Assuming X = 10 , Effort will be equal to 10 person months.

Does 10 person months mean that the effort required to complete this project will be 1 month if we have 10 people working on it

OR

Does 10 person month mean that the effort required to complete the project will be 10 months if we have 10 people working on it.

Question 2

Do the constants have any SI units like the SI unit of Effort is person months

I am confused by the terminology

Best Answer

Before going too far two books that you really should read:

The basic COCOMO model has some issues with it that were outdated and addressed in the COCOMO II model. From the cited wikipedia page:

COCOMO II is the successor of COCOMO 81 and is better suited for estimating modern software development projects. It provides more support for modern software development processes and an updated project database. The need for the new model came as software development technology moved from mainframe and overnight batch processing to desktop development, code reusability, and the use of off-the-shelf software components.

While the effort of "10 man months" is an estimation of effort it assumes the perfectly divisible task.
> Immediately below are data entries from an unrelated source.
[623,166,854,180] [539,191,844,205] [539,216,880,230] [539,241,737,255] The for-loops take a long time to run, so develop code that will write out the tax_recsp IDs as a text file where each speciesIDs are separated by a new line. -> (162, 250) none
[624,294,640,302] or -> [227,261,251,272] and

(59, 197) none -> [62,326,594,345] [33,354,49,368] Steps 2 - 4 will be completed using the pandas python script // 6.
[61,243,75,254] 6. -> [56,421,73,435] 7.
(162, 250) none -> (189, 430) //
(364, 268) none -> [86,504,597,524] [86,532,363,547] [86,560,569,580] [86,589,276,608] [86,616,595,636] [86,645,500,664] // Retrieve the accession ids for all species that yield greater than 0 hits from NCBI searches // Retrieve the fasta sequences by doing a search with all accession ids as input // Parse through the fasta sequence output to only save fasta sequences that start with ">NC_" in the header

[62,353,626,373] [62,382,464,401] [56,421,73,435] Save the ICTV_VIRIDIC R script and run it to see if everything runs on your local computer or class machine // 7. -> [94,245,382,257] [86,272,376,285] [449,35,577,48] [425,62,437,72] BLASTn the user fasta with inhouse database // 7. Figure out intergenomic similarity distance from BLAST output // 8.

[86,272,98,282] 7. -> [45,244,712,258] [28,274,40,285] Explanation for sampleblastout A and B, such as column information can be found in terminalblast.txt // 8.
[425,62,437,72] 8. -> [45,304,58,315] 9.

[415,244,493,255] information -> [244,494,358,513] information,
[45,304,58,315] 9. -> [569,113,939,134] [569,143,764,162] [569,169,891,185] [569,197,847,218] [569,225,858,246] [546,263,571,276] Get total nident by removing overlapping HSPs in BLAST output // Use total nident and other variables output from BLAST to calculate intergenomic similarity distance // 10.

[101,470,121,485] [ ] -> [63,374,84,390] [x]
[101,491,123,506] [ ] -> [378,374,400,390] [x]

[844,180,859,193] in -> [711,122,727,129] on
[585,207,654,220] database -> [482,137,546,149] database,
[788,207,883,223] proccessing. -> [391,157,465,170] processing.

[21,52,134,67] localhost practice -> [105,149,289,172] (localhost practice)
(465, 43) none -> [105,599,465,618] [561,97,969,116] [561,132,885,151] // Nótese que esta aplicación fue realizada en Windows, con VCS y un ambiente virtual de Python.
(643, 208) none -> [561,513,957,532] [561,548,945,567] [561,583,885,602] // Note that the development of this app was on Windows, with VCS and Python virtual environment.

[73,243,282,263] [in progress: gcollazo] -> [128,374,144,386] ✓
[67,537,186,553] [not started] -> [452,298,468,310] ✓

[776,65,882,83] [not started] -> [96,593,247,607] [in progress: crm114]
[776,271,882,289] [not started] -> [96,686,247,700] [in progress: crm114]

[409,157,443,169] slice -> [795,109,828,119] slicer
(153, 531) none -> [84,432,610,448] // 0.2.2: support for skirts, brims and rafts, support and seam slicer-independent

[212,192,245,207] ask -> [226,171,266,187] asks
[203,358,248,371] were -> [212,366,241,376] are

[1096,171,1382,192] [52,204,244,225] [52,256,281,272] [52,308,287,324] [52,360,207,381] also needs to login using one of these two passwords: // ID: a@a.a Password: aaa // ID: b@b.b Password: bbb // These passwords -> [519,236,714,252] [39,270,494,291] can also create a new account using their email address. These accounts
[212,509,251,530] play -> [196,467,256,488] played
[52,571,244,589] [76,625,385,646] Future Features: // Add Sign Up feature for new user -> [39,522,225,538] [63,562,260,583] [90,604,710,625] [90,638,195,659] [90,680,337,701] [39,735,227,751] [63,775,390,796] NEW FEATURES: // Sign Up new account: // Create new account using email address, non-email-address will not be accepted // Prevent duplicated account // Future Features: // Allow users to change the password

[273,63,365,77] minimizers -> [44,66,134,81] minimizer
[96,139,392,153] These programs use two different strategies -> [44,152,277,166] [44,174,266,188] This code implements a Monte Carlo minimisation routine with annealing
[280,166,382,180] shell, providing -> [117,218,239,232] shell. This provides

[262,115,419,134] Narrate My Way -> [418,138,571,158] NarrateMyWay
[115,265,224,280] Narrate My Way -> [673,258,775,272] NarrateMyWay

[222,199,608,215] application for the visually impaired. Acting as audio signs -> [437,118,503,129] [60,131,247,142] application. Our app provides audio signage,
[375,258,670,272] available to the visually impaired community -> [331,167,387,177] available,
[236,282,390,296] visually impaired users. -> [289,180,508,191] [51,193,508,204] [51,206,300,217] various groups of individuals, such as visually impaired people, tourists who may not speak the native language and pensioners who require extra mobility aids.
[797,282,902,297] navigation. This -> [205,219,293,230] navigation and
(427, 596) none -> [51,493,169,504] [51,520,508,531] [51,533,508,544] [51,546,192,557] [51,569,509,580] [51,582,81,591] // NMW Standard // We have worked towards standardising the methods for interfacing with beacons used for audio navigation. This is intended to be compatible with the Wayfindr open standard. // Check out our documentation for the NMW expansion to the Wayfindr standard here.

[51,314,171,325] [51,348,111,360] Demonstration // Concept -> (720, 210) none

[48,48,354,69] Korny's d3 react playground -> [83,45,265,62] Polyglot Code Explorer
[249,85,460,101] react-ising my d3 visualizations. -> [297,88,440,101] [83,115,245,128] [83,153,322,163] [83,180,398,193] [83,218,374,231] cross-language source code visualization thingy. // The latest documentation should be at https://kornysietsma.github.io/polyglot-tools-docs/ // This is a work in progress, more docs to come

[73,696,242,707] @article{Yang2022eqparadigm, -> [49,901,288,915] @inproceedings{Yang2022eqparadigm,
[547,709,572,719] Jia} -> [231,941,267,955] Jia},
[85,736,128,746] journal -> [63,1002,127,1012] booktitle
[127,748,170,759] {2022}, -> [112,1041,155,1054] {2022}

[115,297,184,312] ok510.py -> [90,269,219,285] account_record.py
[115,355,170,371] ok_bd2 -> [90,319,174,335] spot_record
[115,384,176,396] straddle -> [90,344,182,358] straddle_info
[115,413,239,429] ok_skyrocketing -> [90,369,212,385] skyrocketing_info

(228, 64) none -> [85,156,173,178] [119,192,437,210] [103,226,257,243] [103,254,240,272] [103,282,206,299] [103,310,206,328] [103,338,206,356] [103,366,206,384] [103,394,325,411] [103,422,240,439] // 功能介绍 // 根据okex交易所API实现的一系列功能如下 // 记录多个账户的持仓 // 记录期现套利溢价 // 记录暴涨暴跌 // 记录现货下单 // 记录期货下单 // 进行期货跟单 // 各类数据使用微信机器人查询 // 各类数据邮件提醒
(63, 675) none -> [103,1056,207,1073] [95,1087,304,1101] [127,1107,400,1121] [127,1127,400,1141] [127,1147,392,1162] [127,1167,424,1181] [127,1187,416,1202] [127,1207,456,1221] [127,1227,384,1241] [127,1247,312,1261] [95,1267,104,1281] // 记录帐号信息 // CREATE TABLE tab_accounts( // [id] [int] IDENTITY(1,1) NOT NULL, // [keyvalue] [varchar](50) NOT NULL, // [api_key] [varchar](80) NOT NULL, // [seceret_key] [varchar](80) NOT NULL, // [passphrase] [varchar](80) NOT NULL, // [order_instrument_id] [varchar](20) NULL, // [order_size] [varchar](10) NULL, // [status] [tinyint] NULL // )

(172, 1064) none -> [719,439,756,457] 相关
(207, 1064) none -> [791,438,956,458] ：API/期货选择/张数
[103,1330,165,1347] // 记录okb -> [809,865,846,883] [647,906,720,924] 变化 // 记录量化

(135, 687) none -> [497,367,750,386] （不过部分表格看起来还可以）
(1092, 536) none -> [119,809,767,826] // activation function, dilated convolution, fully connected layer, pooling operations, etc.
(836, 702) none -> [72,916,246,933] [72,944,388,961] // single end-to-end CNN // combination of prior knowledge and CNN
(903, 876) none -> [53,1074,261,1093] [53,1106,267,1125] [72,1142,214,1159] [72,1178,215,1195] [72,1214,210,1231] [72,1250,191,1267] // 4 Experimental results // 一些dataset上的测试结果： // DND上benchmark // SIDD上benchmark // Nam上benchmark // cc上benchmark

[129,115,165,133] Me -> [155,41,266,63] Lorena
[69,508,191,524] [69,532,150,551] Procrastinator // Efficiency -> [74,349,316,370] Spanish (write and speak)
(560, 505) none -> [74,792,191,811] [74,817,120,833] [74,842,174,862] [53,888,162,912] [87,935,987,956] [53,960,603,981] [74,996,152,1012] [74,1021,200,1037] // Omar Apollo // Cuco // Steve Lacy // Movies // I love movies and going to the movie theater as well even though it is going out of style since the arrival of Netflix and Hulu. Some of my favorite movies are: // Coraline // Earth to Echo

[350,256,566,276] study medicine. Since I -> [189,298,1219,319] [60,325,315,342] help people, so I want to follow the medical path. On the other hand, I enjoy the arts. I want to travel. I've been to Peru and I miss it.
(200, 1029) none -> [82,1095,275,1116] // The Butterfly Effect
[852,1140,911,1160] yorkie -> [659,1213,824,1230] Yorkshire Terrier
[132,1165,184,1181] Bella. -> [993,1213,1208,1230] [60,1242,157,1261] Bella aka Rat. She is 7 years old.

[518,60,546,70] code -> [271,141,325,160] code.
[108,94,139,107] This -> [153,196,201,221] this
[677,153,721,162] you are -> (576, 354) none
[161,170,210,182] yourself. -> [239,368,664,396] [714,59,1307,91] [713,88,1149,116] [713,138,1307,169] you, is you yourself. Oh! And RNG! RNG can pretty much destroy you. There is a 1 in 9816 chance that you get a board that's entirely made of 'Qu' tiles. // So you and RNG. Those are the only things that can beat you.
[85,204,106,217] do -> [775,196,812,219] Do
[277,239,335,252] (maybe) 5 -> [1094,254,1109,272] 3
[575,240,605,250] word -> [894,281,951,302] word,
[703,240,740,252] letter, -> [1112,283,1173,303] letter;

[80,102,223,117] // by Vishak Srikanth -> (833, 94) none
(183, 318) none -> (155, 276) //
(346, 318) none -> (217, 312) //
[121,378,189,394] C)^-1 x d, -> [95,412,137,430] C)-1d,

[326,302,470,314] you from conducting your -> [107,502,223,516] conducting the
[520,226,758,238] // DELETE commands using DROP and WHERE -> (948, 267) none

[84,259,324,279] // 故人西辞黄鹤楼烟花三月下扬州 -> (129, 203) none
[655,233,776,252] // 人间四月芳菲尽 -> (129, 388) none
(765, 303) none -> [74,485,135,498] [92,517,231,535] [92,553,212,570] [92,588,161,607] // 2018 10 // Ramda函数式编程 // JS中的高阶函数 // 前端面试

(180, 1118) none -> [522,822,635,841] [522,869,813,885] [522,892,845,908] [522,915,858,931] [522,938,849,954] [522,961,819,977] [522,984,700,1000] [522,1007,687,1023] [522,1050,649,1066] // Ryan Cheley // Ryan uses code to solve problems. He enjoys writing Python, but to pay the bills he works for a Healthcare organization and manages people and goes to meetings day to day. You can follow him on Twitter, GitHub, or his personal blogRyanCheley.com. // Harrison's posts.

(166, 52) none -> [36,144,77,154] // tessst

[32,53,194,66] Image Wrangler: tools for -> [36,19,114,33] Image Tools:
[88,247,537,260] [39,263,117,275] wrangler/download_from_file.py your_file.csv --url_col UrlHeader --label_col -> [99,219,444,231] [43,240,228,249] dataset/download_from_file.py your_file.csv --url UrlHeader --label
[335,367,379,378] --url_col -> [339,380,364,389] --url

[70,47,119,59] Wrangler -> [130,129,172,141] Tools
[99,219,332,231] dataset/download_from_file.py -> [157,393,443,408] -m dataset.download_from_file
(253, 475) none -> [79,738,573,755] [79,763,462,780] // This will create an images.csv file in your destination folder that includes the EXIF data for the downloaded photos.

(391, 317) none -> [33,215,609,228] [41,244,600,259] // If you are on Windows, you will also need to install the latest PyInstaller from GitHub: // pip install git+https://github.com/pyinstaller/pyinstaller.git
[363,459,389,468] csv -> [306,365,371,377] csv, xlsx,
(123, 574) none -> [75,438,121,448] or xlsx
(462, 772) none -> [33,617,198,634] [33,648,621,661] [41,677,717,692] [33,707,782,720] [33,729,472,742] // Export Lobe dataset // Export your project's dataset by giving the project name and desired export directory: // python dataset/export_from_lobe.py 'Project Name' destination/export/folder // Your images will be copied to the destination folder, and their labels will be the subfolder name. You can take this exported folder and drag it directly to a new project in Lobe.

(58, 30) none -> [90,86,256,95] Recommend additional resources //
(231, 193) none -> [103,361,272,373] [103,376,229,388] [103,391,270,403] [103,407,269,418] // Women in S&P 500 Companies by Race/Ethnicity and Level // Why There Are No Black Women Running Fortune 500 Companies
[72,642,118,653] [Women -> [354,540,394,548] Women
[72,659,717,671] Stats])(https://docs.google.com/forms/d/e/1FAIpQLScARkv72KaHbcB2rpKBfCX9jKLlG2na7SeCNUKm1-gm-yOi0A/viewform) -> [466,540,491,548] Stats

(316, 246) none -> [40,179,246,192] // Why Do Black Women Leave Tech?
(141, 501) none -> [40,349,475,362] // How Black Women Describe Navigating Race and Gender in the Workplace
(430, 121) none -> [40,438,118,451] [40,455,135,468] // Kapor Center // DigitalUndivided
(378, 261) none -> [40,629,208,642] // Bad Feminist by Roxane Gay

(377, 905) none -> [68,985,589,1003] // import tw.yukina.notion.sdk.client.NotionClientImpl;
If you are digging 10 holes in the ground, you can have one person dig 10 holes or 10 people dig one hole - and the 10 people will do it about 10 times faster. As has often been noted, this doesn't work well with software programming.

Of particular interest in this is the paper "Effect of Schedule Compression on Project Effort" [link] which looks into the relative cost of the percent of the most efficient schedule.

Another thing to read is How Software Estimation Tools Work written by one of the people who is often cited the algorithms for software estimation tools.

Effort / staff = time period

As you note, that doesn't work well for programming.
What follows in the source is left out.